Wasiat

461 54 8
                                    


Sebelum Sasuke mendudukan bokongnya di samping Hinata, bel apartmentnya kembali berbunyi.

"Karin sudah ku bilang ki—"

Namun ternyata bukan manager centilnya melainkan pria bule yang tengah berdiri didepan pintu masuk apartmentnya.

"Who are you?" tanya Sasuke ber-inggris. Takut-takut si bule tidak mengerti bahasa jepang.

"Hallo... Saya calon suami Hinata."

Detik selanjutnya Sasuke tidak segan menunjukan betapa kerasnya tinjuan hasil latihannya selama ini.

***

Pagi-pagi sekali Hinata sudah berdiri di halte bus. Udara cukup dingin karena salju yang turun dari semalam, maka Hinata mengenakan pakaian yang cukup tebal beserta sarung tangan. Kalau saja Mr. Jose, Boss ditempatnya bekerja sambilan tidak menyuruh ia datang ke Cafe, mungkin Hinata kini masih memeluk Teddy bear kesayangannya dan bermimpi indah. Bayangkan saja, kalender berwarna merah yang tandanya hari libur nasional tapi Hinata tetap harus bekerja. Hell... Jika kalian ingin tahu, sejak detik Hinata membuka mata sampai ia berdiri kaku di halte, sudah hampir seratus kali ia dendangkan umpatan untuk lelaki keturunan Belanda itu.

Dilihat kembali jam tangan sederhana miliknya, dan lagi Hinata mengumpat.
"Damn... Si botak pasti akan mengamuk."

Beruntung Bus yang sedari ia tunggu akhirnya kini sudah terlihat beberapa meter mendekat. Namun pandangannya teralihkan pada sesuatu. Tidak. Lebih tepatnya seseorang.

Walau putihnya salju hampir mengecoh penglihatannya, tapi terimakasih pada wortel yang setiap hari ia konsumsi membuat mata Hinata bak elang pengintai. Rambut putih seseorang di sebrang jalan menyatu dengan tumpukan salju, orang normal mana yang sedang tidur di tumpukan salju New York.
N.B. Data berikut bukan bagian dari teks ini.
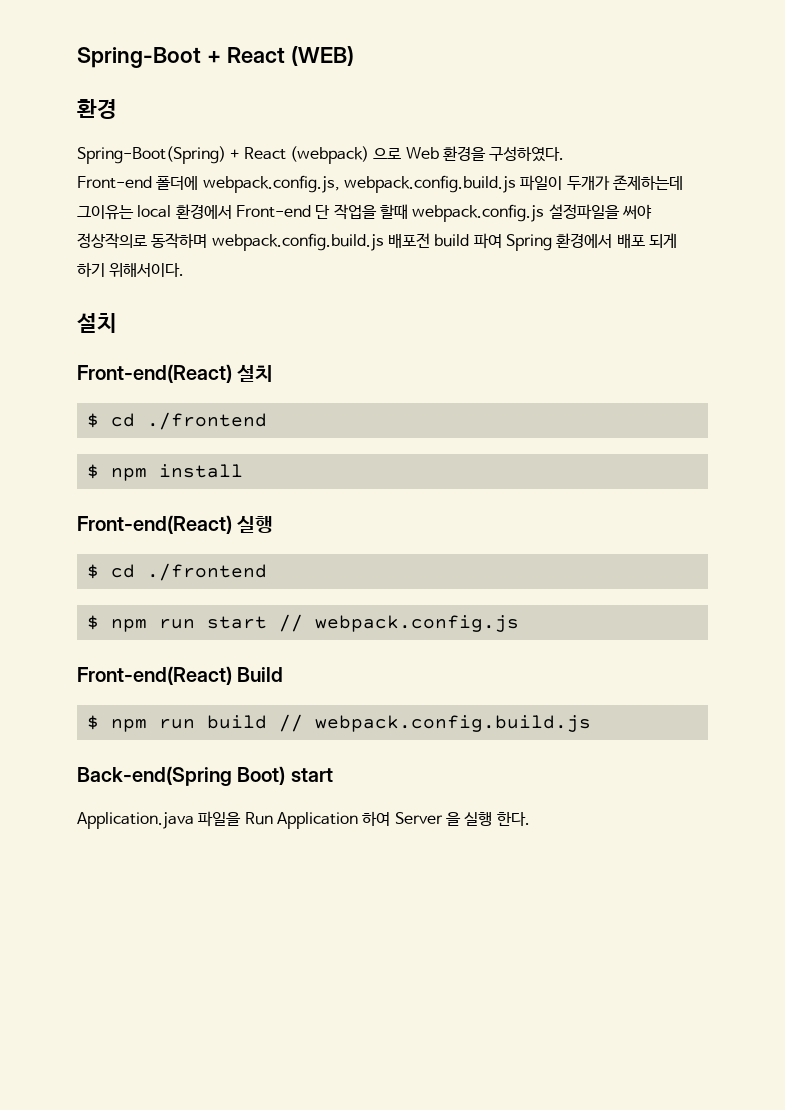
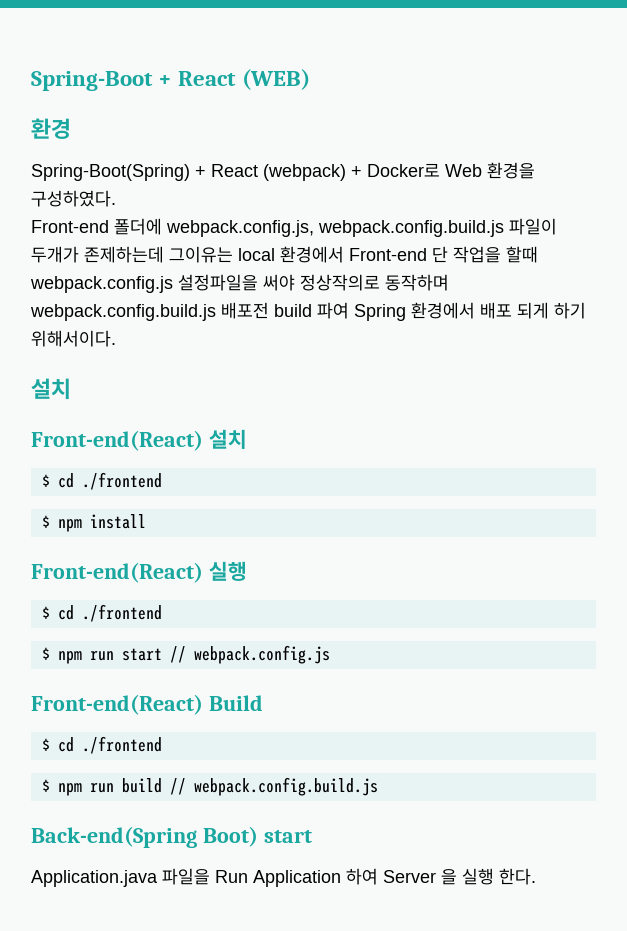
[373,148,402,159] 으로 -> [351,163,440,177] + Docker로
(284, 674) none -> [41,736,162,754] // $ cd ./frontend

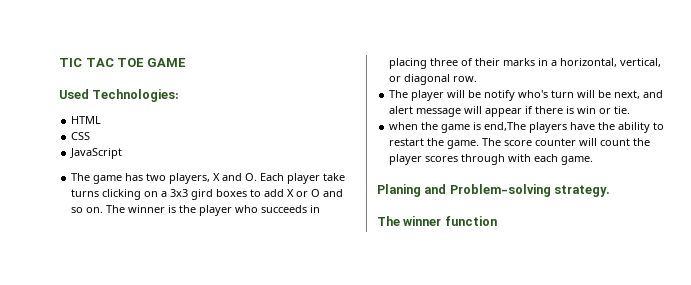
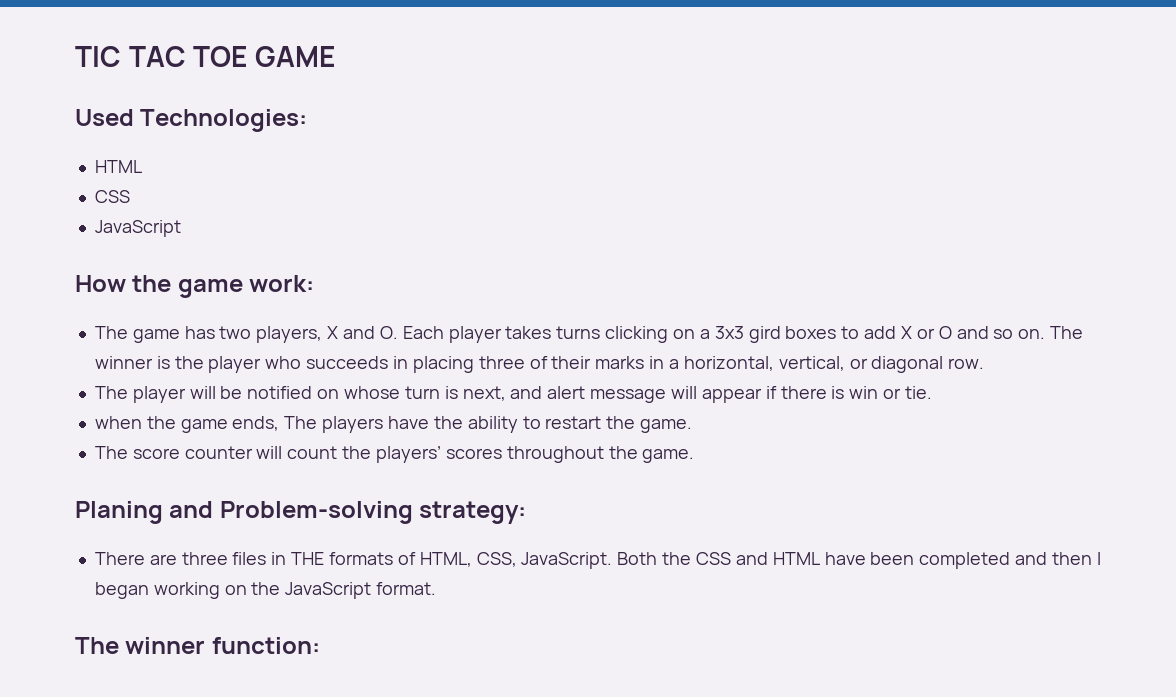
(123, 153) none -> [75,275,315,298] // How the game work:
[323,173,346,181] take -> [505,326,552,339] takes
[484,90,612,101] notify who's turn will be -> [247,386,458,399] notified on whose turn is
[473,122,527,131] is end,The -> [232,416,318,431] ends, The
(480, 144) none -> (693, 426) //
[389,154,559,165] player scores through with each -> [375,446,638,463] players’ scores throughout the
[554,185,611,197] [377,216,497,226] strategy. // The winner function -> [419,501,527,524] [94,552,1101,569] [94,582,437,599] [75,637,320,654] strategy: // There are three files in THE formats of HTML, CSS, JavaScript. Both the CSS and HTML have been completed and then I began working on the JavaScript format. // The winner function:

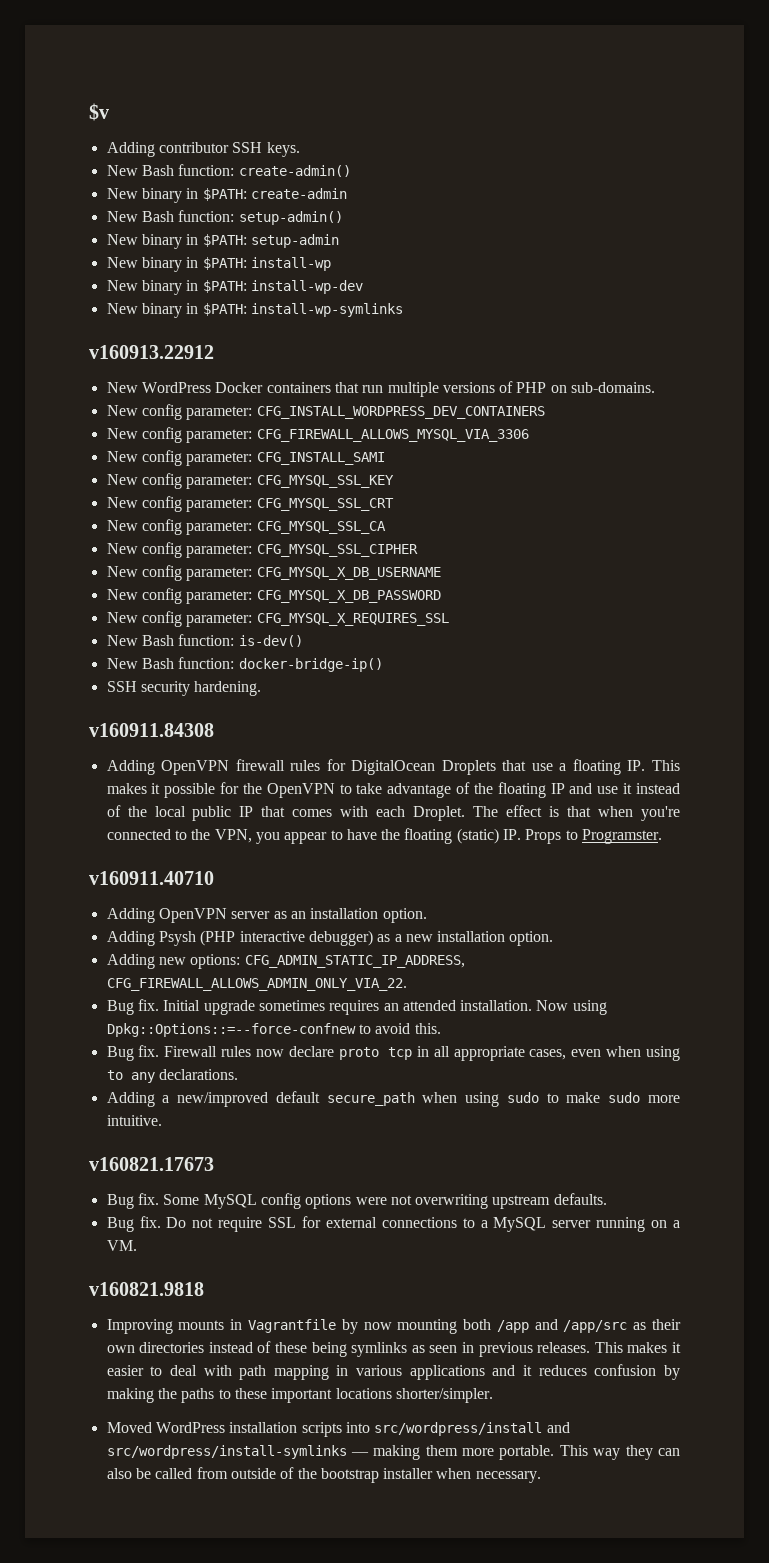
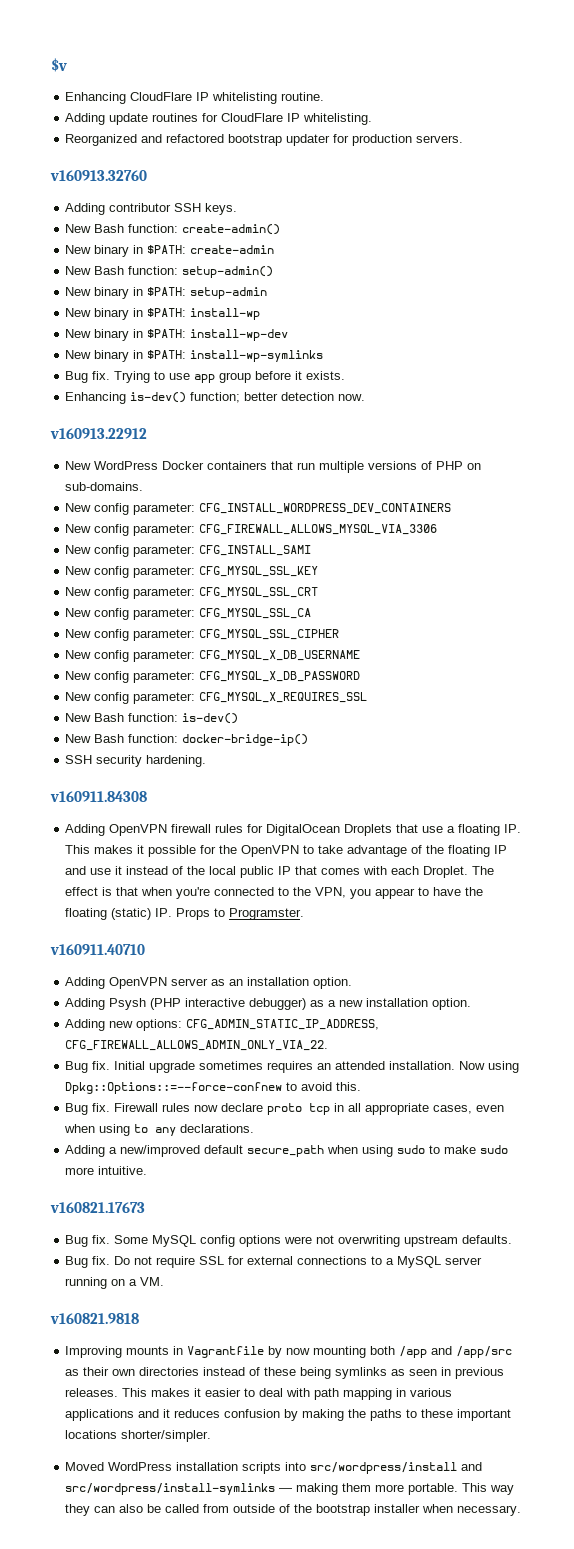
(109, 112) none -> [65,92,325,104] [65,113,373,125] [65,134,464,146] [50,170,147,181] // Enhancing CloudFlare IP whitelisting routine. // Adding update routines for CloudFlare IP whitelisting. // Reorganized and refactored bootstrap updater for production servers. // v160913.32760
(403, 310) none -> [65,371,346,383] [65,392,366,404] // Bug fix. Trying to use app group before it exists. // Enhancing is-dev() function; better detection now.

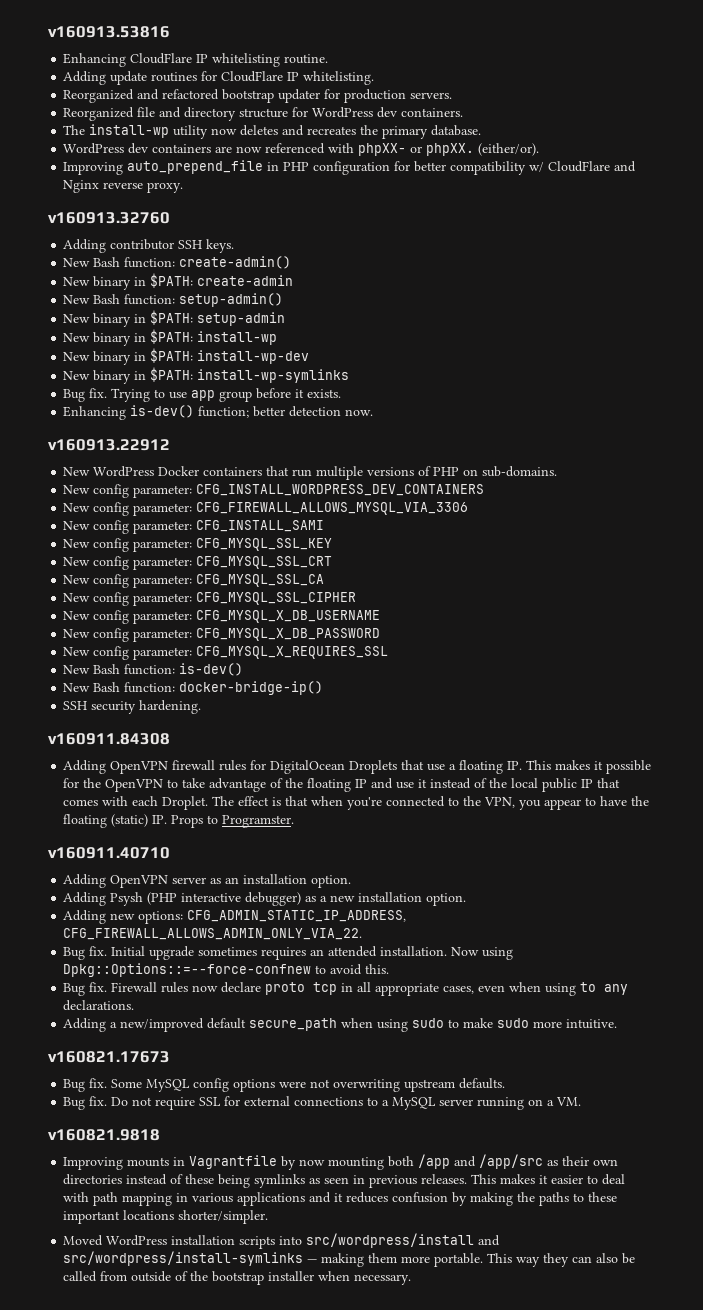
[51,58,67,72] $v -> [48,26,170,38] v160913.53816
(464, 139) none -> [63,107,464,121] [63,124,482,139] [63,143,540,156] [63,160,637,175] [63,180,184,193] // Reorganized file and directory structure for WordPress dev containers. // The install-wp utility now deletes and recreates the primary database. // WordPress dev containers are now referenced with phpXX- or phpXX. (either/or). // Improving auto_prepend_file in PHP configuration for better compatibility w/ CloudFlare and Nginx reverse proxy.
Merasa ada yang tidak beres Hinata segera berlari menyebrang. Melupakan Bus yang sedari tadi ia tunggu. Melupakan kemarahan Jose.

"Excuse me..."

Hinata menilik, barangkali orang didepannya hanya sedang iseng merasakan salju pertama. Namun ketika tidak mendapat respon apapun, Hinata segera berjongkok dan memeriksa keadaannya.

"Mr... Can you hear me?? Are you okay??" Hinata menggapai pergelangan tangan guna mengecek nadinya dan mendapati nadi pria separuh baya itu sangat lemah. Hinata langsung menghubungi ambulance dengan segera.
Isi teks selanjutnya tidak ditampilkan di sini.